XSpider is a vulnerability scanner for seeing the real state of security on your IT infrastructure. Quickly and precisely enumerate your network components, scan network resources for vulnerabilities, and get recommendations for remediation.
See your network
XSpider quickly and precisely finds network hosts and open ports, identifies operating systems and server applications, and monitors changes.
Check for vulnerabilities
XSpider looks for vulnerabilities on workstations, servers, and network equipment. Sites undergo thorough analysis. The product’s vulnerability database is regularly updated by the experts at Positive Technologies.
Get the solution
For all detected vulnerabilities, XSpider provides details as well as clear, understandable recommendations. Reports with scanning results give a high-resolution picture of the current state of security.
How it works
Discovers network hosts
Workstations, servers, and network equipment appear in your inventory. Scanning includes both the local network and external perimeter. No endpoint agent is required for full functionality.
Scans TCP and UDP ports
Manual configuration can specify scanning of frequently used ports for maximum speed.
Services on random ports are fully identified. XSpider detects main services (RDP, FTP, SSH) and collects core information: OS version, computer name, and installed software.

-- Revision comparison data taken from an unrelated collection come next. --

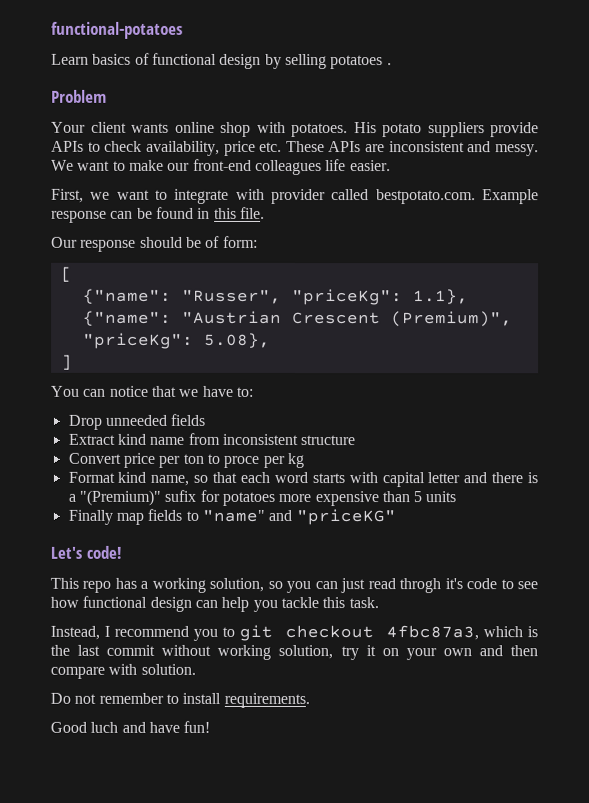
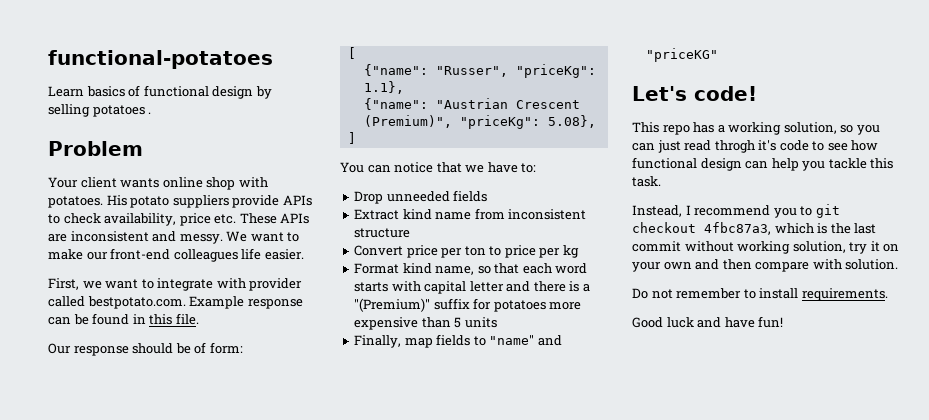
- Convert price per ton to proce per kg
+ Convert price per ton to price per kg
- Format kind name, so that each word starts with capital letter and there is a "(Premium)" sufix for potatoes more expensive than 5 units
+ Format kind name, so that each word starts with capital letter and there is a "(Premium)" suffix for potatoes more expensive than 5 units
- Finally map fields to "name" and "priceKG"
+ Finally, map fields to "name" and "priceKG"
- Good luch and have fun!
+ Good luck and have fun!

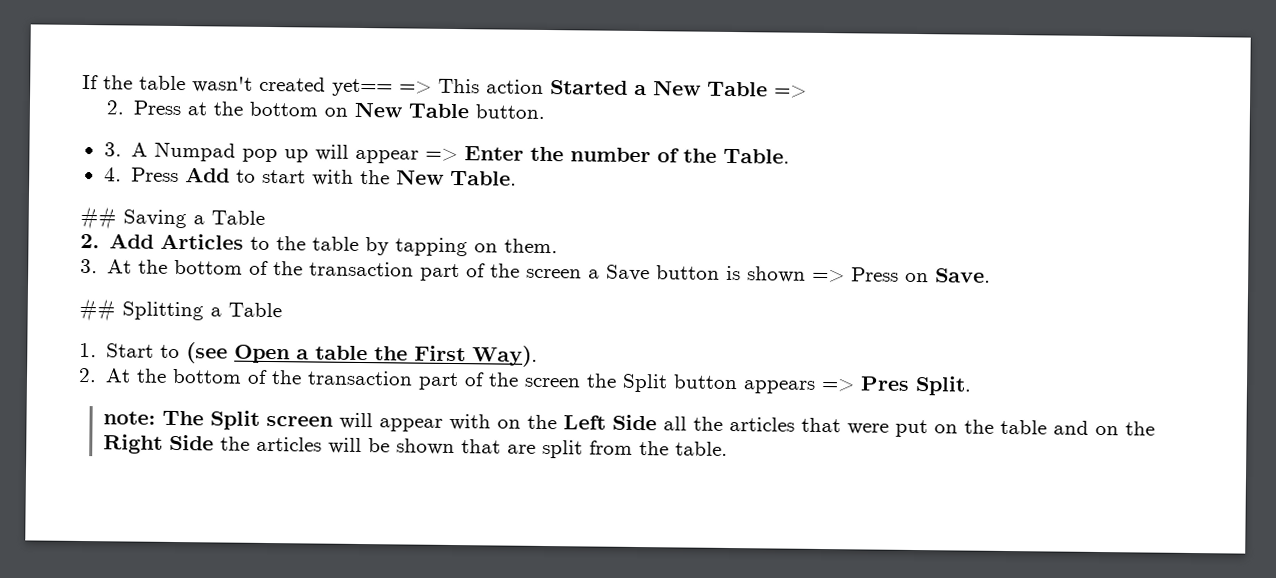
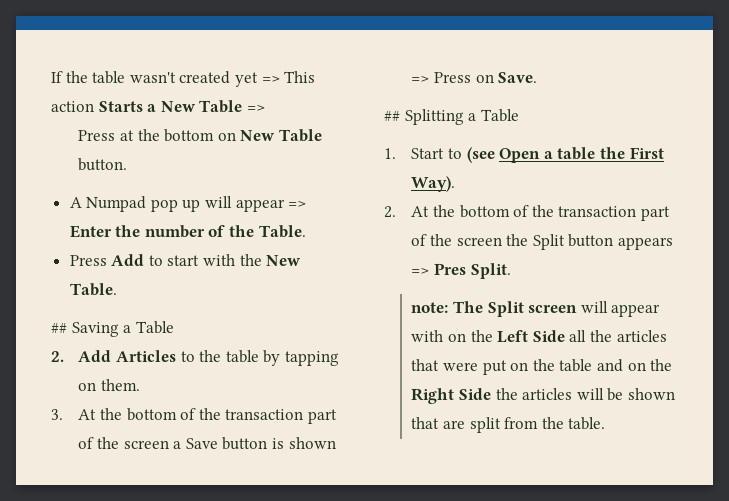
- If the table wasn't created yet== => This action Started a New Table =>
+ If the table wasn't created yet => This action Starts a New Table =>
- 2. Press at the bottom on New Table button.
+ Press at the bottom on New Table button.
- 3. A Numpad pop up will appear => Enter the number of the Table.
+ A Numpad pop up will appear => Enter the number of the Table.
- 4. Press Add to start with the New Table.
+ Press Add to start with the New Table.

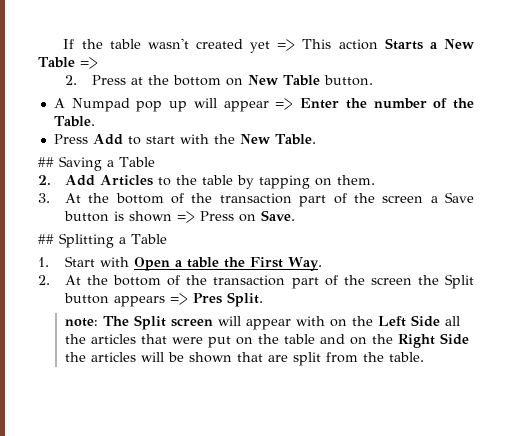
- Press at the bottom on New Table button.
+ 2. Press at the bottom on New Table button.
- 1. Start to (see Open a table the First Way).
+ 1. Start with Open a table the First Way.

Safe inventory and banner checks, combined with fuzzing, point out any network vulnerabilities.
Diverse protocols are supported, including those used for email, remote connections, file transfer, and databases.
Analyzes web applications
XSpider checks for vulnerabilities involving SQL injection, execution of arbitrary programs, file upload, cross-site scripting (XSS), and TTP response splitting. Custom-developed web apps are analyzed as well.
Informs of threats
For every detected vulnerability, XSpider provides a full description, recommendations, links to public sources, and CVSS (v2 and v3) Base + Temporal scores.
Scan results are delivered in structured form. Filter data, compare results between scans, and assess the overall security level.
XSpider can power the whole vulnerability detection process: set scan tasks to start automatically at a time of your choice. No longer do you have to manually check each component individually.
Extensive knowledge base
Positive Technologies experts regularly update the knowledge base with the latest threat information.
Full identification of services
Vulnerability scans probe servers with complex configurations and services running on arbitrary ports.
Password strength checks
Optimized brute-force verification of passwords is available for nearly all authentication-based services.
Deep analysis of Microsoft systems
XSpider performs extended verification of Windows hosts.
Customizable report templates are available in a variety of formats.
Deep analysis of web pages
XSpider supports OWASP Top 10 detection.
Rapid installation and configuration
XSpider does not require deploying software on hosts. All scans are performed remotely. XSpider can be installed on hardware or in a virtual machine.
Minimal false positives
Special mechanisms have been designed to prevent false positive vulnerability detections.
XSpider can automatically start scanning tasks at the time most convenient for you. After scanning, the scheduler sends the report by email or saves it to a specified folder.